┌────────
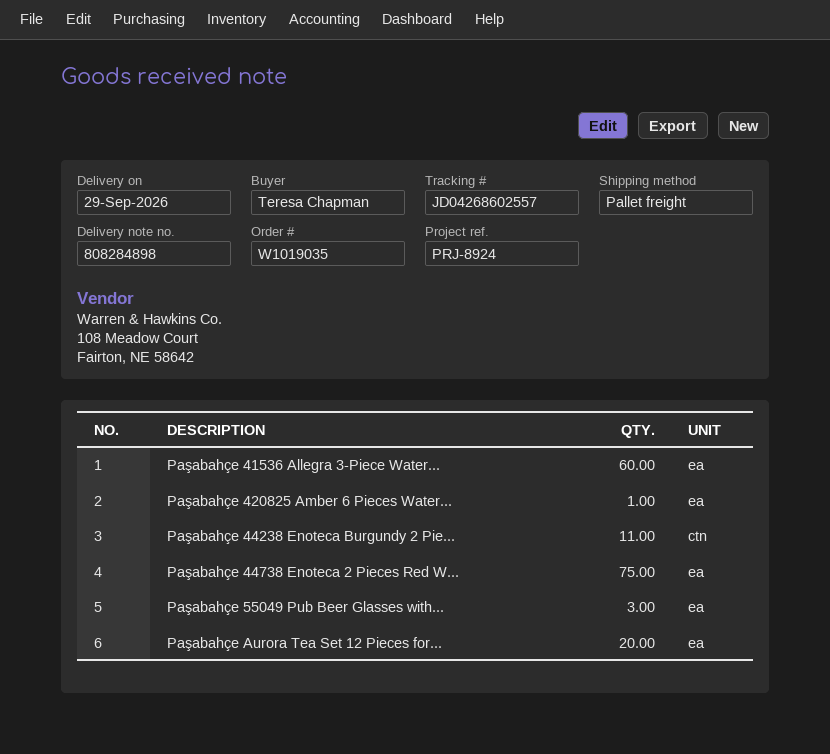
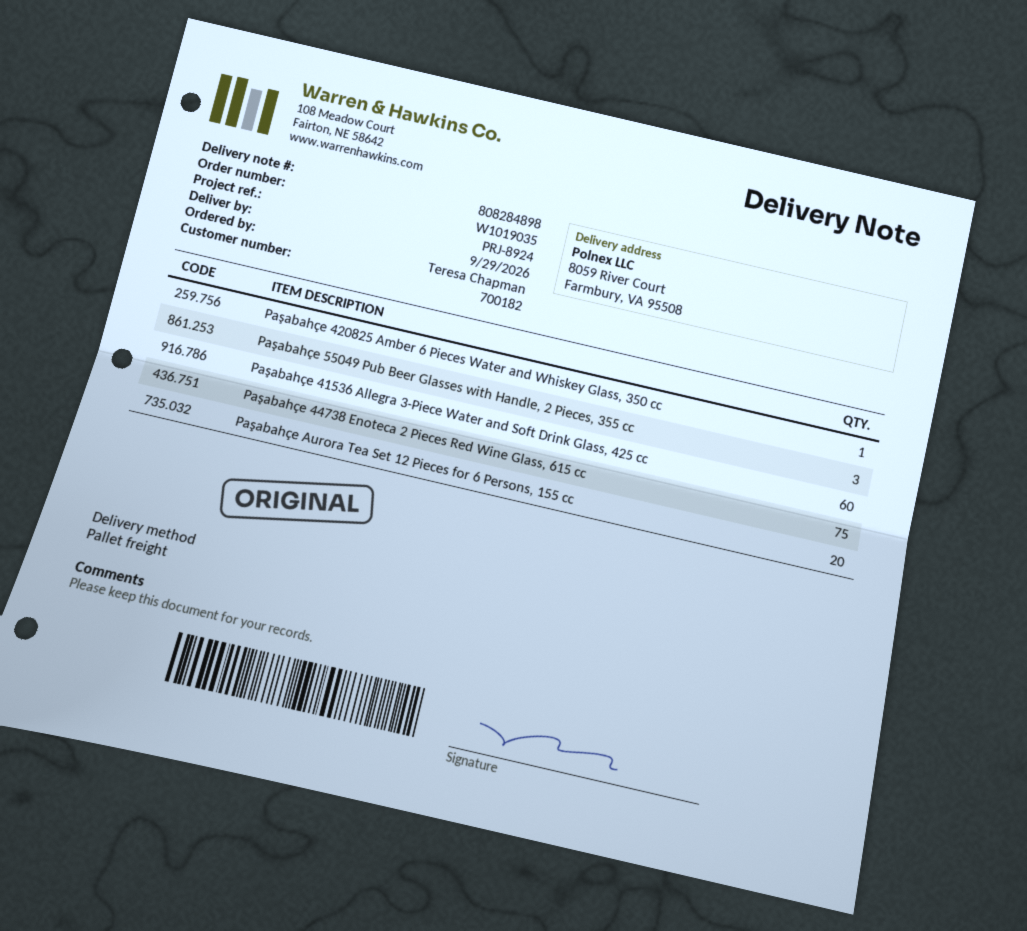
Paşabahçe 44238 Enoteca Burgundy 2 Pie...: 11 -> none

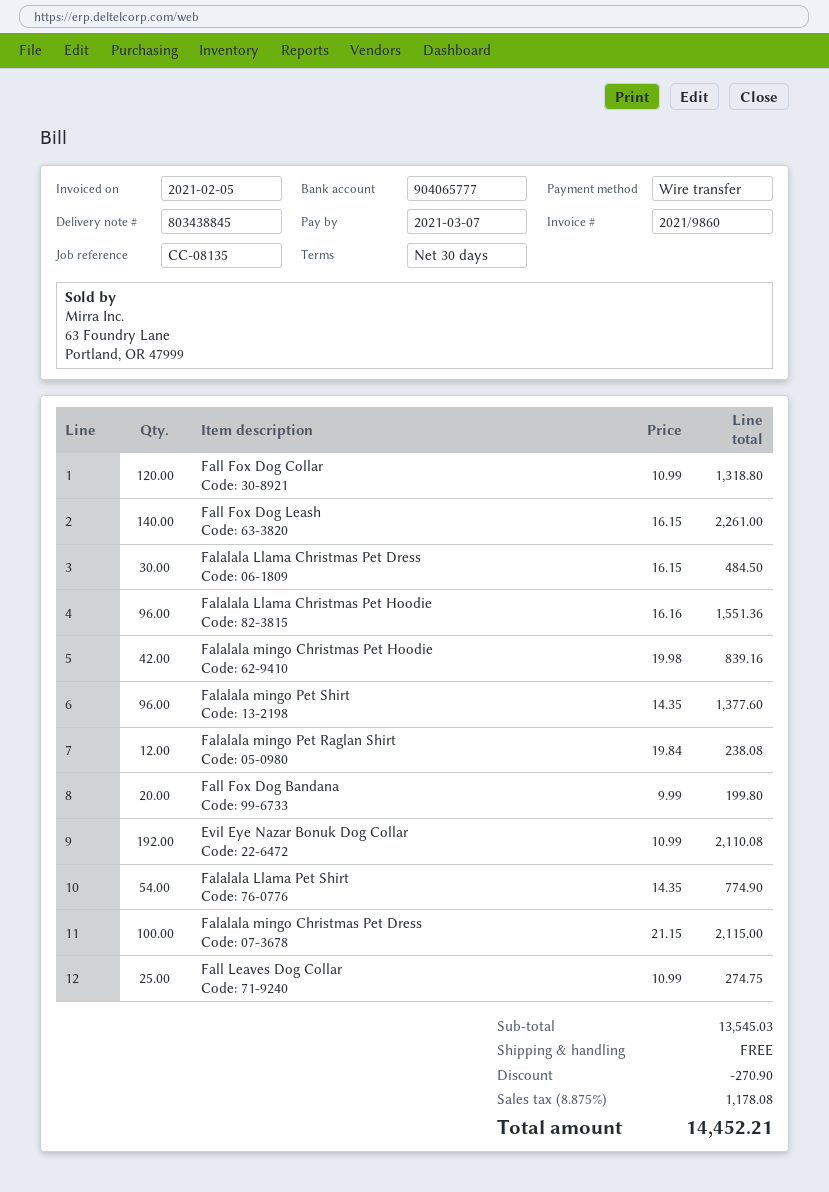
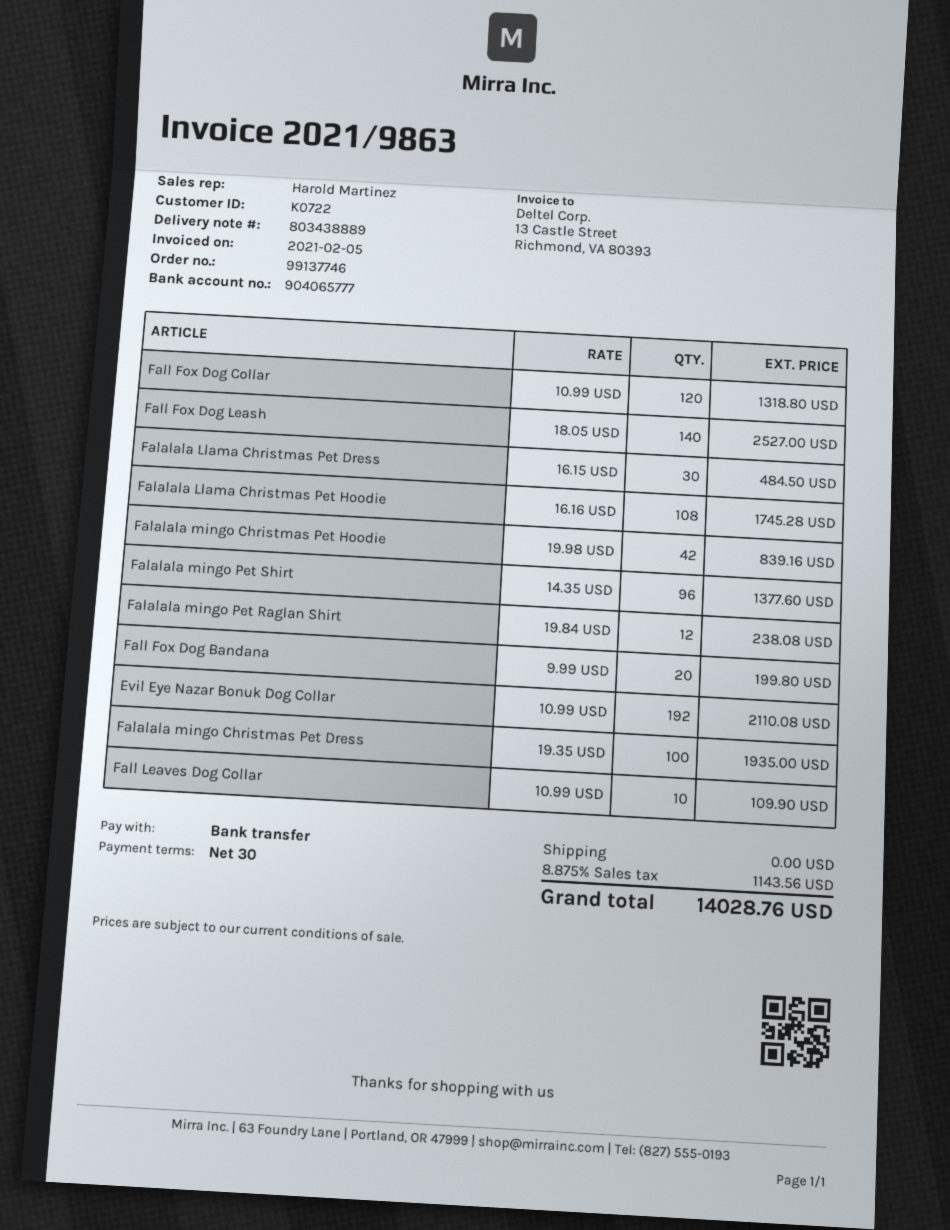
delivery note number: 803438845 -> 803438889
invoice number: 2021/9860 -> 2021/9863
Fall Fox Dog Leash: 140 x 16.15 = 2261.00 -> 140 x 18.05 = 2527.00
Falalala Llama Christmas Pet Hoodie: 96 x 16.16 = 1551.36 -> 108 x 16.16 = 1745.28
Falalala Llama Pet Shirt: 54 x 14.35 = 774.90 -> none
Falalala mingo Christmas Pet Dress: 100 x 21.15 = 2115.00 -> 100 x 19.35 = 1935.00
Fall Leaves Dog Collar: 25 x 10.99 = 274.75 -> 10 x 10.99 = 109.90
discount: 270.90 -> none
tax: 8.875% = 1178.08 -> 8.875% = 1143.56
total: 14452.21 -> 14028.76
└────────
Exercise instructions:
Lines in the data that include the word "Fall" should all be copied.

Reply:
Fall Fox Dog Leash: 140 x 16.15 = 2261.00 -> 140 x 18.05 = 2527.00
Fall Leaves Dog Collar: 25 x 10.99 = 274.75 -> 10 x 10.99 = 109.90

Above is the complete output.